BAYKASOĞLU A., ÖZSOYDAN F. B.

IEEE International Conference on Evolving and Adaptive Intelligent Systems (EAIS), France, 1 - 03 December 2015 identifier identifier

  • Publication Type: Conference Paper / Full Text
  • Volume:
  • Doi Number: 10.1109/eais.2015.7368783
  • Country: France
  • Keywords: dynamic optimization, greedy randomized adaptive search procedure, generalized assignment problem, PARTICLE SWARM OPTIMIZATION, GENETIC ALGORITHM, ENVIRONMENTS
  • Dokuz Eylül University Affiliated: Yes

Abstract

In most of the optimization studies, the problem related data is assumed to be exactly known beforehand and remain stationary throughout whole optimization process.
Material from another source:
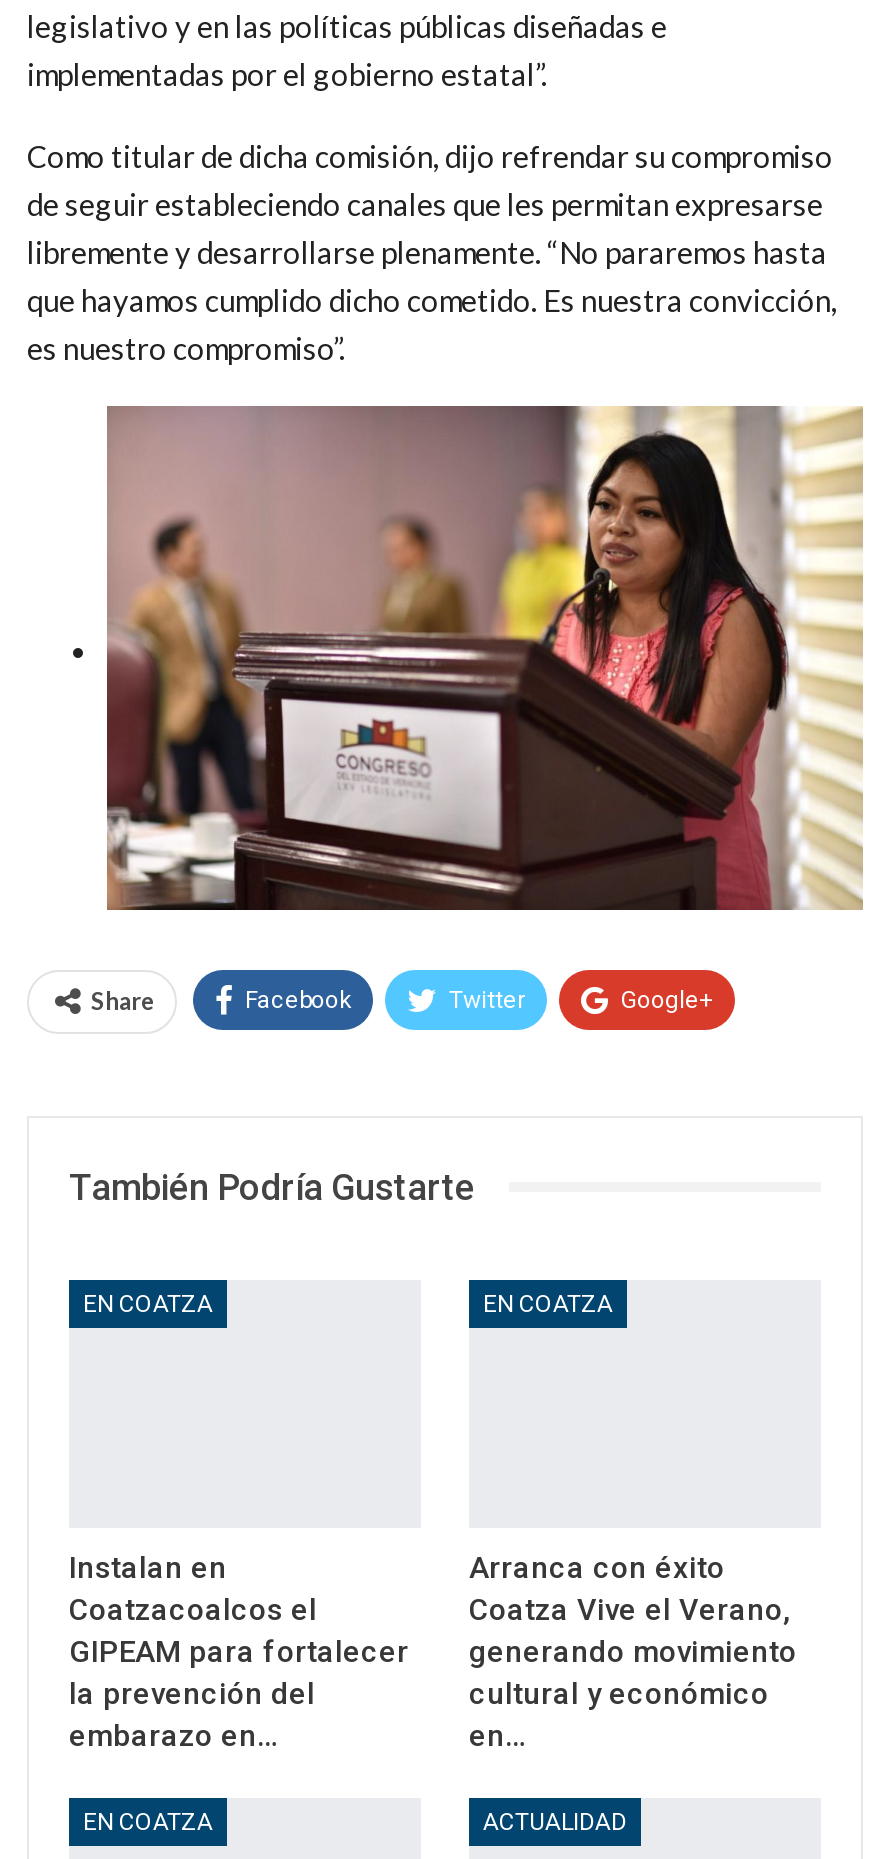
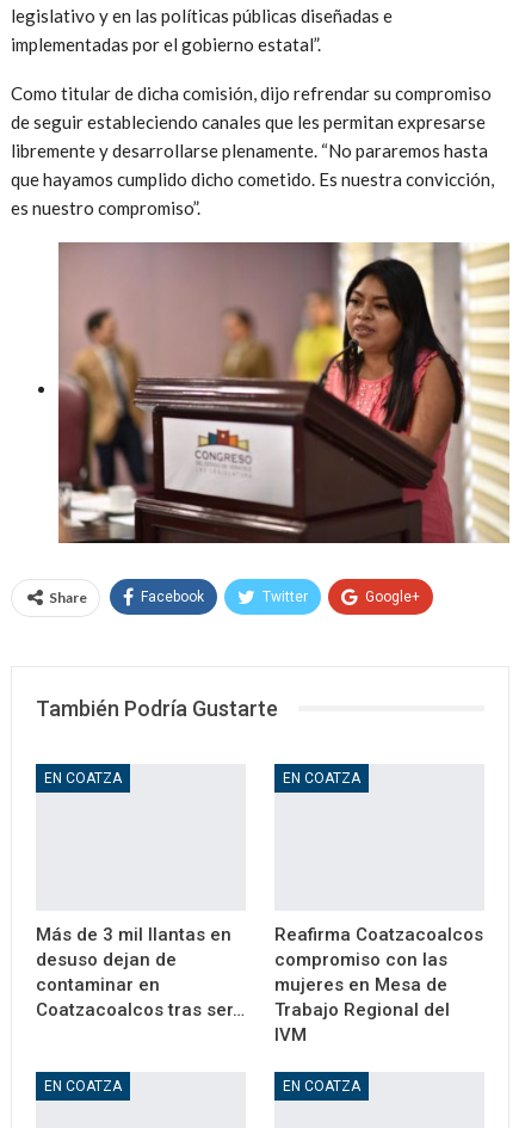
[69,1549,409,1753] Instalan en | Coatzacoalcos el | GIPEAM para fortalecer | la prevención del | embarazo en… -> [36,924,245,1021] Más de 3 mil llantas en | desuso dejan de | contaminar en | Coatzacoalcos tras ser…
[469,1549,797,1753] Arranca con éxito | Coatza Vive el Verano, | generando movimiento | cultural y económico | en… -> [274,924,483,1046] Reafirma Coatzacoalcos | compromiso con las | mujeres en Mesa de | Trabajo Regional del | IVM
[483,1807,627,1835] ACTUALIDAD -> [283,1078,360,1095] EN COATZA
However, majority of real life problems and their practical applications are dynamic in their nature due to the reasons arising from unpredictable events, such as rush orders, fluctuating capacities of manufacturing constraints, changes in costs or profits. A problem, carrying one of these features is known as dynamic optimization problem (DOP) in the related literature. In DOPs the aim is not only to find the optimum of the current problem configuration, but to keep track of the moving optima. Dynamic optimization is a hot research area and a notable variety of solution methodologies are developed for DOPs in the past decade. As a contribution to the existing literature of DOPs, in the current work, the idea of using a multi-start and constructive search algorithm and thus breaking the dependency to the previously found solutions is presented. The performance tests are conducted on the generalized assignment problem, which has numerous real life applications. In regard to the obtained results, the proposed method is found promising.